Toplum baskısının sonucu bu. Sözlü kurallara dayanan bir geçmişi var kısıtlamaların. İnsanlar ne der? Acaba saçımı kısa kestirsem bana gülerler mi? Yağmurlu havada sokakta yavaş yavaş yürüsem ve o anın tadını çıkarsam acaba hakkımda ne düşünürler? Üstümde penye olmadan, yani çıplak bedenim üstü, balkona çıksam biri beni görse acaba hakkımda ne der? Bana kızarlar mı?
Sadece merakımdan soruyorum, bana üstüm çıplak balkona çıktım diye kötü gözle bakanlar ya da ne bileyim işte hakkımda konuşacak olanlar da, sözde benim içimde olandan daha fazla sapıklık ya da cinsellik yok mu? Ben üstü çıplak bir adam gördüğümde sadece terlemiş olabileceğini düşünürken, diğer insanların benim çıplaklığım üstünden cinselliği ya da kötü diye adlandırılabilecek herhangi bir duyguyu hissetmesi sizce de anormal değimli?

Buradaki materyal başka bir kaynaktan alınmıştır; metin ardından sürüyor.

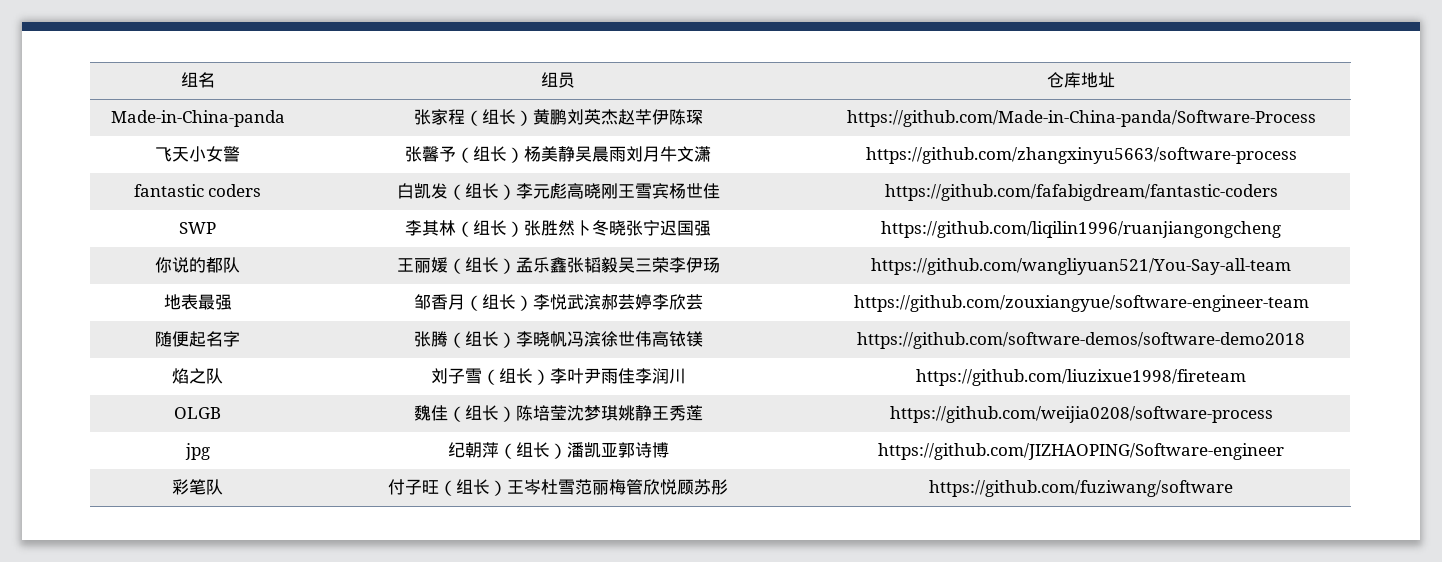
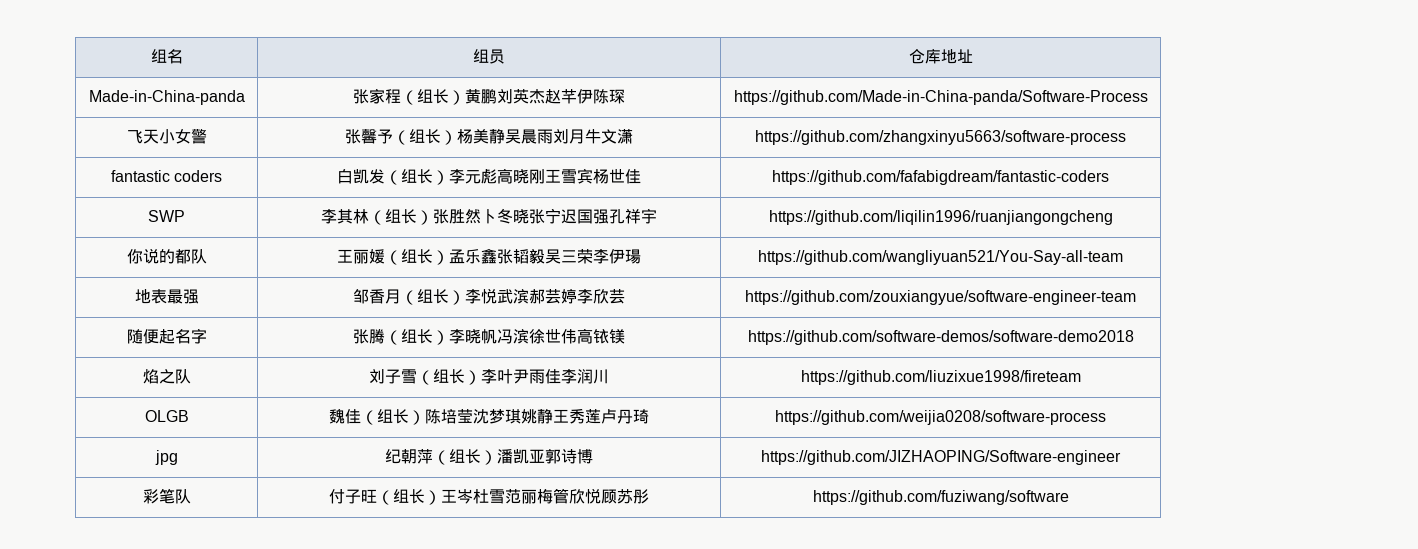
(712, 228) none -> [609,208,657,224] 孔祥宇
[702,257,720,273] 玚 -> [625,249,641,264] 瑒
(703, 413) none -> [601,409,649,424] 卢丹琦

Bu yazıyı 20 yaşımda, sadece balkona iki ya da üç dakikalığına üzerimde penye olmadan çıktığım için arkadaşımın ‘böyle durma içeri gir’ sözüne alınıp ufak bir tartışmanın ardından yazıyorum. Arkadaşımın söylediğine göre tartışmalarda karşı tarafı hiç dinlemiyorum, hatta günlük sıradan konuşmalarda dahi bu durum böyle. Öyleyse bende susarım. Sadece kelimelerimin sesli harfleri kalır geriye. Tartışmak sayfalarda artık sadece. Konuşmak sayfalarda. Şiirlerde. Yazınlarda.